**DATA FOR REVIEW:**

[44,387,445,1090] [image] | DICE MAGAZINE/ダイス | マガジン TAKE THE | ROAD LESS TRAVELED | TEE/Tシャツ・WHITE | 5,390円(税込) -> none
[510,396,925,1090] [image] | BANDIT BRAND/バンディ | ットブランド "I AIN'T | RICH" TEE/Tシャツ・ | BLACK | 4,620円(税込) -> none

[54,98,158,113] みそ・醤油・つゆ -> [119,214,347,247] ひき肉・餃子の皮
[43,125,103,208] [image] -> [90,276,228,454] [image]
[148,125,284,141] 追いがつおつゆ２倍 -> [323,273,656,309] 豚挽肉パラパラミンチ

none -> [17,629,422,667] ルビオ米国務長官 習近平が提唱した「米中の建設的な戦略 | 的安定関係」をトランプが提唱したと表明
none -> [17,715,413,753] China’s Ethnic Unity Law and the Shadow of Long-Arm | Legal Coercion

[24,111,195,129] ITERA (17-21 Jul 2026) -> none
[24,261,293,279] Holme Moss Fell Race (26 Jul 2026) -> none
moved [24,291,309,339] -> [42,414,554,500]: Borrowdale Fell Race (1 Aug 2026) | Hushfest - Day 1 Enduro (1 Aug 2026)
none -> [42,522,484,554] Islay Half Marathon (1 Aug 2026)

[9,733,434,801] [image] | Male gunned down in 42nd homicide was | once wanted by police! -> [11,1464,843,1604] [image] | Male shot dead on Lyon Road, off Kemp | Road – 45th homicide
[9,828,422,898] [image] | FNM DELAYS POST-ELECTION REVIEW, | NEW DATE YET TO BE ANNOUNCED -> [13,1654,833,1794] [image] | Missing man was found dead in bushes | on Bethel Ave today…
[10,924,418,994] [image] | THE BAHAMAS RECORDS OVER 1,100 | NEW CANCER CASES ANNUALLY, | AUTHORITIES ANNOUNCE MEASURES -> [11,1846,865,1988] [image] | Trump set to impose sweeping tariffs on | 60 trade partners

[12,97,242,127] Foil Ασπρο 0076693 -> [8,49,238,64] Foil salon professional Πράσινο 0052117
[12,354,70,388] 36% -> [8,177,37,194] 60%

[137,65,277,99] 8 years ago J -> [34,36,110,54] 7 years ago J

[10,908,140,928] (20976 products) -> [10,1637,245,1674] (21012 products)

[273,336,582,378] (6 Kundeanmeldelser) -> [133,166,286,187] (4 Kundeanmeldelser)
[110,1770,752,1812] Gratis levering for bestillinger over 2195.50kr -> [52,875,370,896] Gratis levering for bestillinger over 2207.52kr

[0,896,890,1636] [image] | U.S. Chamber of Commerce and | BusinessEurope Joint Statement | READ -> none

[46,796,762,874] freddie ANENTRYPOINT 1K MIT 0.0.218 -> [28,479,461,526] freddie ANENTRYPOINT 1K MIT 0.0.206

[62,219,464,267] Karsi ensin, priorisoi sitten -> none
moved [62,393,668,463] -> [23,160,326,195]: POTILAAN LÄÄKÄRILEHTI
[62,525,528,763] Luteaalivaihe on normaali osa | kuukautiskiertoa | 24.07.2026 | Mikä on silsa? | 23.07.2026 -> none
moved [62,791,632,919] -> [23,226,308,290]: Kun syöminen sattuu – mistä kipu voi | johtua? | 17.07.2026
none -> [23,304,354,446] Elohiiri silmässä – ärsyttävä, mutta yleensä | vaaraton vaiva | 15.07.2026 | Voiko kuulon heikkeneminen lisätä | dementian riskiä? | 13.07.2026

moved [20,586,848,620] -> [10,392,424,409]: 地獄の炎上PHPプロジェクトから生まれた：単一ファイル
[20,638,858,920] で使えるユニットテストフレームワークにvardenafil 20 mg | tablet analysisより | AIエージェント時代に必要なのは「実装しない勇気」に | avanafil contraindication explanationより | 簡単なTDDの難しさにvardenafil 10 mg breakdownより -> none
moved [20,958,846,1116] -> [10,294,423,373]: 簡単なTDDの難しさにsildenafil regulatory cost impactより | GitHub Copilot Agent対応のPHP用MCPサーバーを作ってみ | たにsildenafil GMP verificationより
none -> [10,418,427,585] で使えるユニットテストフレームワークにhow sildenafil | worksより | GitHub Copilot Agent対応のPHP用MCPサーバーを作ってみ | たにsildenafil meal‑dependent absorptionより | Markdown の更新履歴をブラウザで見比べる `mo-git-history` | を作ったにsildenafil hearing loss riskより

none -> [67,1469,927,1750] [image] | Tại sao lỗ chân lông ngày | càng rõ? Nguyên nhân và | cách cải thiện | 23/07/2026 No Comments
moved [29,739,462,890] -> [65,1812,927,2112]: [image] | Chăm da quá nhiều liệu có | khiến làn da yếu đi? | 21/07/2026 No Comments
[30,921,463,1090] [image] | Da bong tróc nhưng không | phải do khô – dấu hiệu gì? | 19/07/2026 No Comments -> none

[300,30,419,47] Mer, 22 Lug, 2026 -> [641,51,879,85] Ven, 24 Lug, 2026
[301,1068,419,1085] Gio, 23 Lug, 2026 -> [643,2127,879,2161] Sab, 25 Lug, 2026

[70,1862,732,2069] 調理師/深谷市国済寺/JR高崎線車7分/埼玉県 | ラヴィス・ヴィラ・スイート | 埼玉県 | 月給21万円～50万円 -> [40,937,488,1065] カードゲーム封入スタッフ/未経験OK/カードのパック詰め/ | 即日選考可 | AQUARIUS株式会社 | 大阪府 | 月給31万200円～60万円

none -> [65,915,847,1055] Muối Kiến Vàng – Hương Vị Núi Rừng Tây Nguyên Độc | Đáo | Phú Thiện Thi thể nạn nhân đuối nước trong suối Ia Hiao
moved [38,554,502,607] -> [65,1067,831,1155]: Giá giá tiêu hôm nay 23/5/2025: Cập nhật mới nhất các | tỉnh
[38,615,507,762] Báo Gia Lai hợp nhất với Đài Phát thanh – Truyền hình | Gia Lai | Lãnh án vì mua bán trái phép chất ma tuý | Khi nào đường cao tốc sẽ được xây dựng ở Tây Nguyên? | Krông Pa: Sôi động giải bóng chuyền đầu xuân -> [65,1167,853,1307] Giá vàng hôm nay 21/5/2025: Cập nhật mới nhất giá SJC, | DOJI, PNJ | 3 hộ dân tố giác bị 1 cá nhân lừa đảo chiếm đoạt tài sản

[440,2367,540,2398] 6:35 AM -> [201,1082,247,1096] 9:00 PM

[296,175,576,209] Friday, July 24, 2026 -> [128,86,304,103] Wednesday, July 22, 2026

**GOAL OF THE EXERCISE:**
Report all lines of the material that contain the word "Tシャツ".

**WRITTEN RESPONSE:**
[44,387,445,1090] [image] | DICE MAGAZINE/ダイス | マガジン TAKE THE | ROAD LESS TRAVELED | TEE/Tシャツ・WHITE | 5,390円(税込) -> none
[510,396,925,1090] [image] | BANDIT BRAND/バンディ | ットブランド "I AIN'T | RICH" TEE/Tシャツ・ | BLACK | 4,620円(税込) -> none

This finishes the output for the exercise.